## Dataset records

------------------------

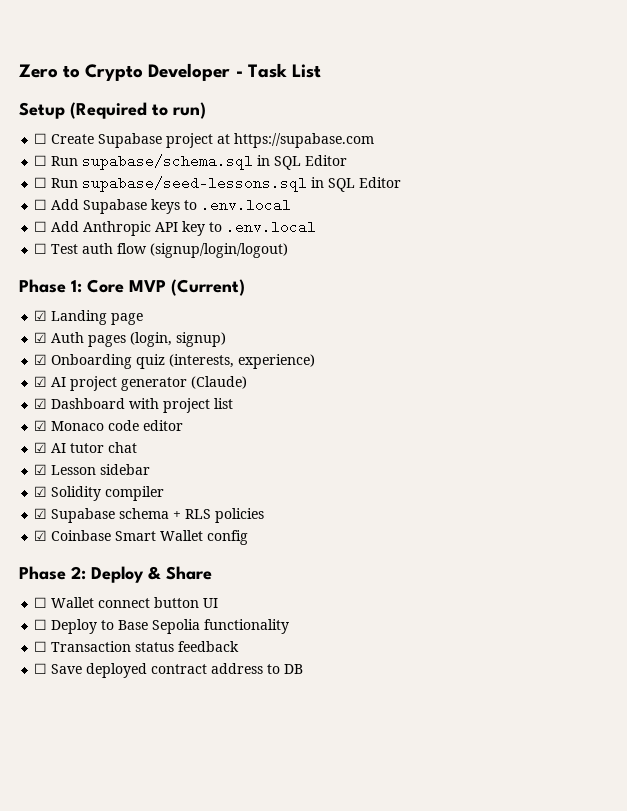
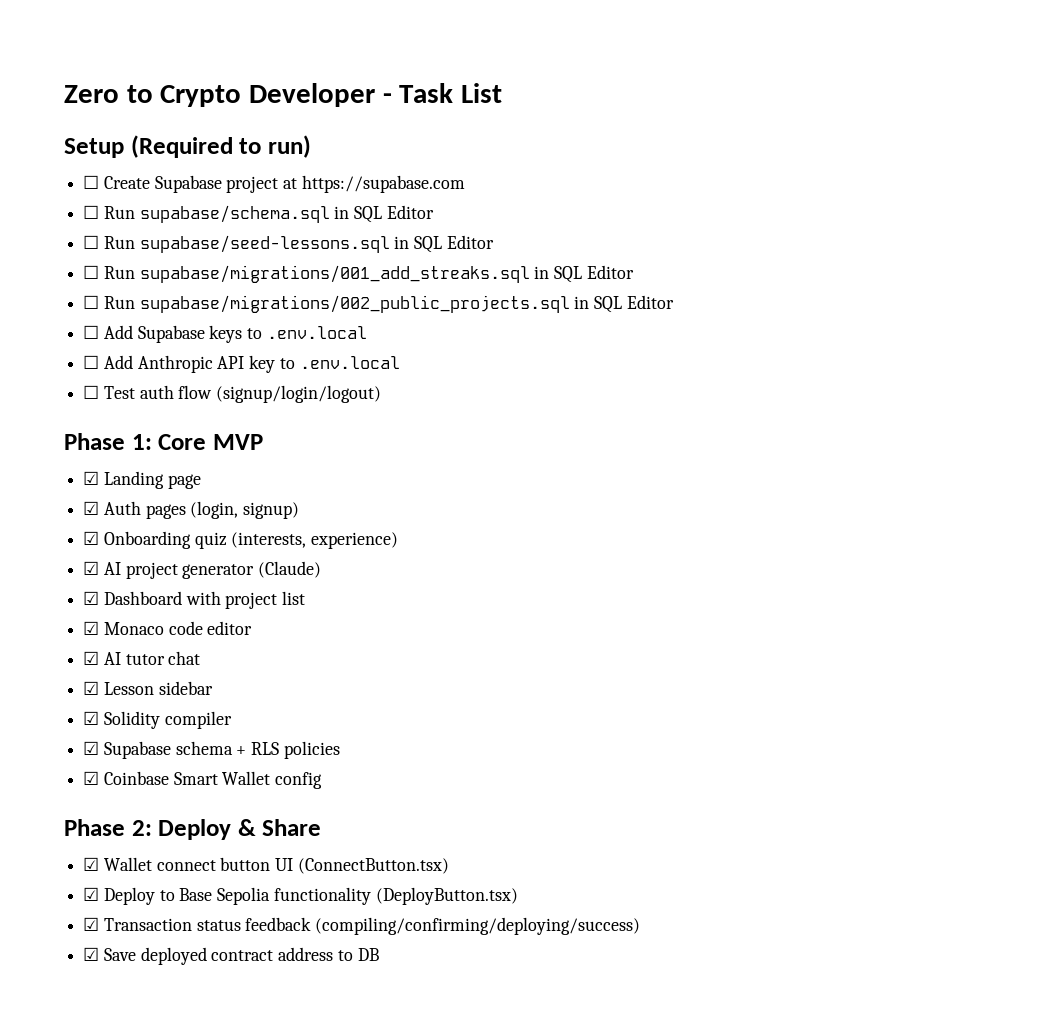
+ ☐ Run supabase/migrations/001_add_streaks.sql in SQL Editor
+ ☐ Run supabase/migrations/002_public_projects.sql in SQL Editor
- Phase 1: Core MVP (Current)
+ Phase 1: Core MVP
- ☐ Wallet connect button UI
- ☐ Deploy to Base Sepolia functionality
- ☐ Transaction status feedback
- ☐ Save deployed contract address to DB
+ ☑ Wallet connect button UI (ConnectButton.tsx)
+ ☑ Deploy to Base Sepolia functionality (DeployButton.tsx)
+ ☑ Transaction status feedback (compiling/confirming/deploying/success)
+ ☑ Save deployed contract address to DB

------------------------

## Exercise aim
Your answer should consist of the lines from the listing that hold the word "Save".

## Solution to this task
- ☐ Save deployed contract address to DB
+ ☑ Save deployed contract address to DB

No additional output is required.